_Aim of the task_
Return each record shown below exactly, with none omitted.

_Supplied data_

━━━━

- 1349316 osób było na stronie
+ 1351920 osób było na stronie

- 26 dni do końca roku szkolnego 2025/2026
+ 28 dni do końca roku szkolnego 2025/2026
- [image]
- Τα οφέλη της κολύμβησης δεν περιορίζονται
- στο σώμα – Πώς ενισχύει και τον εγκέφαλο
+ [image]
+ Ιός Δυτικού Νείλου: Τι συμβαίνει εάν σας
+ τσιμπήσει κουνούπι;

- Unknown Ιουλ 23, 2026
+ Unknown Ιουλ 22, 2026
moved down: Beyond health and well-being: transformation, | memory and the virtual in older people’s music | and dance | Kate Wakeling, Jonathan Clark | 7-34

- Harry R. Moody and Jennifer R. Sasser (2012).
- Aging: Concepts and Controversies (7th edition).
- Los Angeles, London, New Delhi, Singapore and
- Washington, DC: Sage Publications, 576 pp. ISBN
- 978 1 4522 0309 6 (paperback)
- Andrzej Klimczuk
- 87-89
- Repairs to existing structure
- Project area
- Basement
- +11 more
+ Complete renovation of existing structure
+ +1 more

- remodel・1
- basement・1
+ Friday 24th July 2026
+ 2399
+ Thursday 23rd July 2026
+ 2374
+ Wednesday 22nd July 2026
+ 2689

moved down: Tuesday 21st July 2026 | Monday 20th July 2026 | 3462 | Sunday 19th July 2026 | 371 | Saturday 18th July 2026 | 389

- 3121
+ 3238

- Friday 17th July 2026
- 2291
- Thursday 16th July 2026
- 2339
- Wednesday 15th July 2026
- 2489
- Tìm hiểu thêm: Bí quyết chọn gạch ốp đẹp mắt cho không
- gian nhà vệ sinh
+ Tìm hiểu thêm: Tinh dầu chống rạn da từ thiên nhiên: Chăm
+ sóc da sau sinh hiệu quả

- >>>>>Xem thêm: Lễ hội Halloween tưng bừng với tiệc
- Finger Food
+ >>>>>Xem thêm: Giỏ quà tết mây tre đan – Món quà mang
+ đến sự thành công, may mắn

━━━━

_Answer to this exercise_
- 1349316 osób było na stronie
+ 1351920 osób było na stronie

- 26 dni do końca roku szkolnego 2025/2026
+ 28 dni do końca roku szkolnego 2025/2026
- [image]
- Τα οφέλη της κολύμβησης δεν περιορίζονται
- στο σώμα – Πώς ενισχύει και τον εγκέφαλο
+ [image]
+ Ιός Δυτικού Νείλου: Τι συμβαίνει εάν σας
+ τσιμπήσει κουνούπι;

- Unknown Ιουλ 23, 2026
+ Unknown Ιουλ 22, 2026
moved down: Beyond health and well-being: transformation, | memory and the virtual in older people’s music | and dance | Kate Wakeling, Jonathan Clark | 7-34

- Harry R. Moody and Jennifer R. Sasser (2012).
- Aging: Concepts and Controversies (7th edition).
- Los Angeles, London, New Delhi, Singapore and
- Washington, DC: Sage Publications, 576 pp. ISBN
- 978 1 4522 0309 6 (paperback)
- Andrzej Klimczuk
- 87-89
- Repairs to existing structure
- Project area
- Basement
- +11 more
+ Complete renovation of existing structure
+ +1 more

- remodel・1
- basement・1
+ Friday 24th July 2026
+ 2399
+ Thursday 23rd July 2026
+ 2374
+ Wednesday 22nd July 2026
+ 2689

moved down: Tuesday 21st July 2026 | Monday 20th July 2026 | 3462 | Sunday 19th July 2026 | 371 | Saturday 18th July 2026 | 389

- 3121
+ 3238

- Friday 17th July 2026
- 2291
- Thursday 16th July 2026
- 2339
- Wednesday 15th July 2026
- 2489
- Tìm hiểu thêm: Bí quyết chọn gạch ốp đẹp mắt cho không
- gian nhà vệ sinh
+ Tìm hiểu thêm: Tinh dầu chống rạn da từ thiên nhiên: Chăm
+ sóc da sau sinh hiệu quả

- >>>>>Xem thêm: Lễ hội Halloween tưng bừng với tiệc
- Finger Food
+ >>>>>Xem thêm: Giỏ quà tết mây tre đan – Món quà mang
+ đến sự thành công, may mắn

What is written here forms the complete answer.